Dans le couloir, une jeune femme avec le gilet bleu du Samu social tente de calmer l’impatience de deux réfugiés d’origine Africaine. « Le bus va arriver. Je vous promets que vous pourrez partir. Il faut attendre votre tour ». Même si la plupart sont Ukrainiens, beaucoup viennent d’Afrique et du Moyen-Orient. Ils tiennent des tickets dans leur main sur lequel est inscrit un numéro. La couleur bleu est dédiée au logement, le rose pour les titres de séjour.
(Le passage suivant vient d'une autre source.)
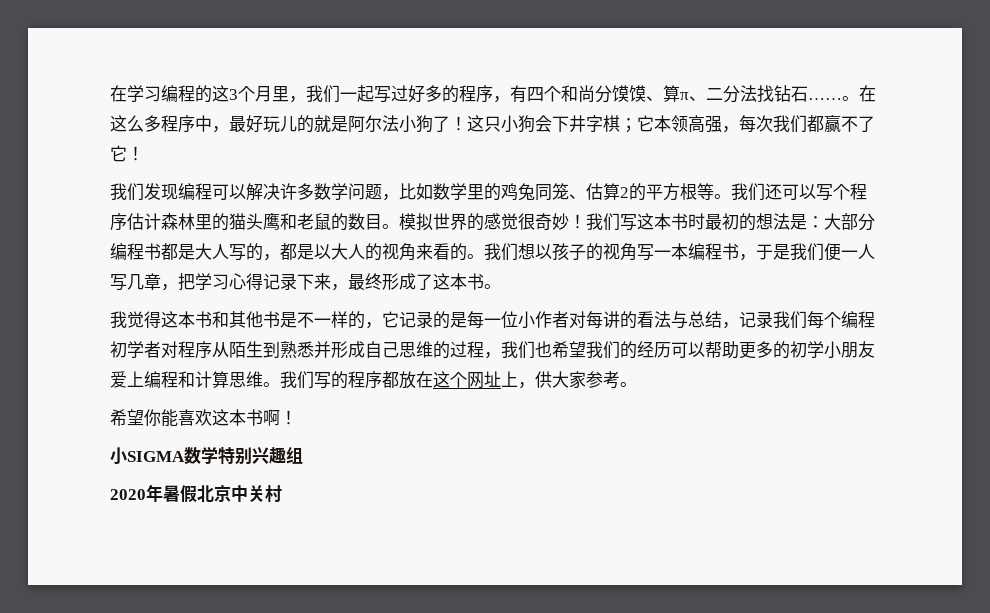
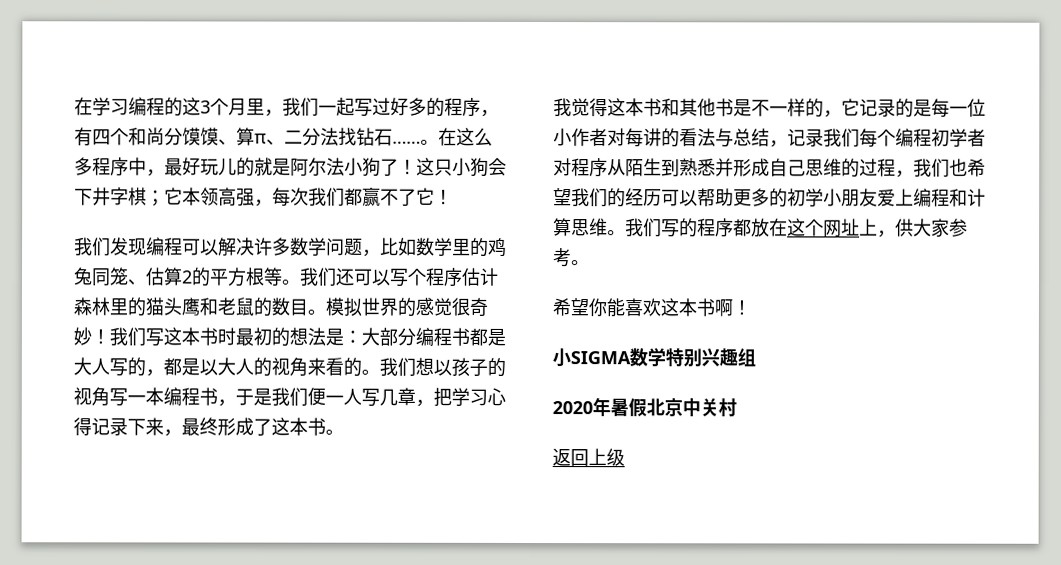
+ 返回上级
Dans ce chahut, une petite dame d’une quarantaine d’années attend seule, adossée au mur, le regard vide. Malgré la chaleur qui se dégage de la salle, elle a gardé son long manteau kaki sur le dos. Ses lunettes en demi-lune cachent de petits yeux vert fragiles. Ses cheveux tirés en queue de cheval révèlent un visage marqué par la fatigue. Olga attend depuis deux heures un bus. Pour l’emmener où ? Elle n‘en sait rien. Son numéro est le 111 mais elle ne sait pas vraiment ce que cela signifie. Elle a quitté Kiev. Depuis quand ? Elle ne s’en souvient plus. « J’ai pris un train. N’importe lequel. Je crois qu’il allait vers Prague. Maintenant je suis là ». Le vacarme empêche d’entendre clairement sa voix, déjà faible et étouffée par son masque. Avec un Anglais approximatif, elle raconte que son père est resté à la capitale. « Il a 73 ans. Il est malade ». Elle le croit en sécurité, l’espère encore. L’attaque Russe de son pays ? Impensable. Elle ne la comprend toujours pas et admet qu’elle ne le comprendra sans doute jamais. Elle cherche dans son sac, rempli de papiers, son téléphone. Sur l’écran apparaît une photo de son chat, resté à Kiev chez ses voisins. Court silence lorsque je lui demande son prénom. En chuchotant, presque honteuse, elle lâche du bout des lèvres en me fixant : « Adolf ».
Le reste de la famille d’Olga attend assis sur les nombreuses lignées de chaises qui remplissent cette seconde partie de la salle. Tous immobiles, ils semblent n’espérer plus qu’une seule chose : pouvoir se reconstruire en paix.